Sunday, June 29, 2014
San Francisco approved a resolution recently to build suicide netting under the Golden Gate Bridge and eventually fencing across the face of the span. In other words when you walk the Gate you'll be looking thru a scrim of metal across one of the greatest vistas on the planet.
It's not the Bridge's fault people kill themselves. It's not our job to redesign every monument, bridge, mountain top, rooftop, cliffside, and seaside to keep someone from killing themselves. They wanna do it they're gonna find a way.
The world should not be disfigured, cut off and wrapped in netting, so we can make a nod toward these tragedies, because that's all it is, a nod, a gesture to liability, to not wanting to engage with larger problems, to tamping down the fury of broken hearted people while in reality we shuffle off the problem.
They're crushed. Who wouldn't be? A son, a daughter, a husband, a wife, a child took their life. Someone has to do something. Something has to change. Someone should pay.
Problem is what that boils down to is as long as anything is changed it's considered something, some good. One platform for suicide is gone.
Are you kidding? A distraught, deeply depressed person is not going to find another? A fence on a bridge will make them whole again? That's how we do good?
"The Bridge of Death" they called it. What? Is the bridge somehow evil in its design? It entices people to kill themselves? It's Charybdis? It's a witch and one can tell by the cast of its face that it harbors the devil? No sorry, it's just a bridge, made by hand, by thousands and thousands of desperate men and women, during the depression who by dint of their labor created one of the most astounding objects humans have ever imagined.
And now we get to see thru a fence what they gave us. Inspiration, beauty, strength, astonishment, fear, awe, all of it, covered in netting to put a salve on the horror those who lost someone feel and on the guilt some of us project outwardly from the heart and mind, those parts of us that are truly responsible for all this misery.
For it is in our stars that the "guilt" lies. It's in us. Not in bridges or rooftops or rafters or in a medicine cabinet. It's in us.

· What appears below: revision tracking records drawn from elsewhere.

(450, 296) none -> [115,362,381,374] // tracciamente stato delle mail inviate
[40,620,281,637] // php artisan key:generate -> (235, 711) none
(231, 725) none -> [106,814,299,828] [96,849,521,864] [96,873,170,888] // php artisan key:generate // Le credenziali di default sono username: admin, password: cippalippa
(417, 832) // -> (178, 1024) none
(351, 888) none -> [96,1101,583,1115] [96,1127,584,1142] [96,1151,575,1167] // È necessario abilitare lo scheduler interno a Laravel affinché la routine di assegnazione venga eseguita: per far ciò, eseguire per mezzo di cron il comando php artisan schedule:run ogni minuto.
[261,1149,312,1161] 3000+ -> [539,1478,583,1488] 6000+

And build fences where you may, around the roof of every skyscraper in the country, erase the views, the experiences, which have inspired and comforted generations of people, deny access to the rougher edges of what God built, sue every single person who owned a piece of someplace your beloved died and you'll have accomplished nothing but a kind of institutional vengeance weaker than oaths into the wind.
The issue here isn't how do we stop them. Fences won't do that. This isn't a question of a view being more important than a person's life. Erasing that view won't save them.

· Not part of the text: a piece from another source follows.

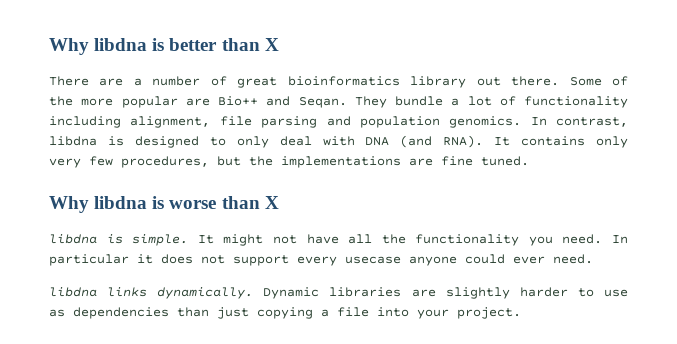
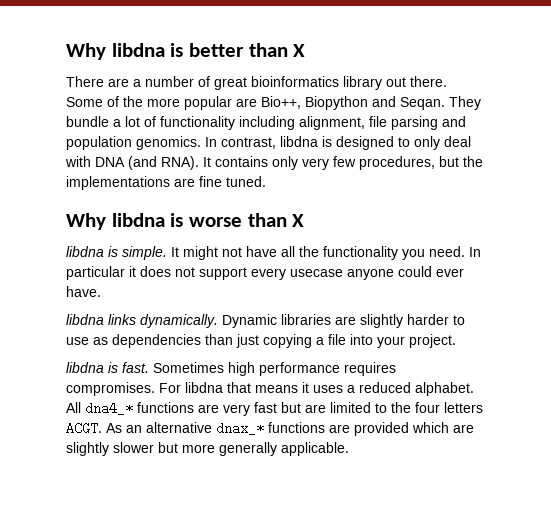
[218,96,258,106] Bio++ -> [261,96,368,110] Bio++, Biopython
[553,254,593,264] need. -> [66,286,101,297] have.
(521, 313) none -> [66,362,396,376] [66,382,474,396] [66,402,483,416] [66,422,474,436] [66,442,349,456] // libdna is fast. Sometimes high performance requires compromises. For libdna that means it uses a reduced alphabet. All dna4_* functions are very fast but are limited to the four letters ACGT. As an alternative dnax_* functions are provided which are slightly slower but more generally applicable.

The heart of all this is silence.
Because the real horror of death, of suicide in particular, is its silence. Its emptiness. The lack of response. They do not move anymore. They do not speak when spoken to. They won't tell you why.
That's what's unbearable. But ultimately it's what must be borne.
You can't reach in after them and make it better. Wrecking the house won't bring them back.
Perversely, one place you might find an answer, where you might find salve for your broken heart is someplace like that odd orange bridge in the fog, any given morning, 200 feet above the water, as the sun rises. A place like that, or a cliffside in the Grand Canyon, or leaning by the short little railing which is all that stands between you and anyone and the soul shaking beauty of the Niagara, a beauty which stands hand in hand with oblivion. Places like that, left to themselves and you, might bring you peace. They've certainly talked me off the edge.
Maybe that's what's so hard to bear - the fact that the void you relish and the void you throw yourself into are the same thing. Pretending it's not won't change a thing. Being alive is messed up, we are not simple, simple acts of violence won't fix a thing.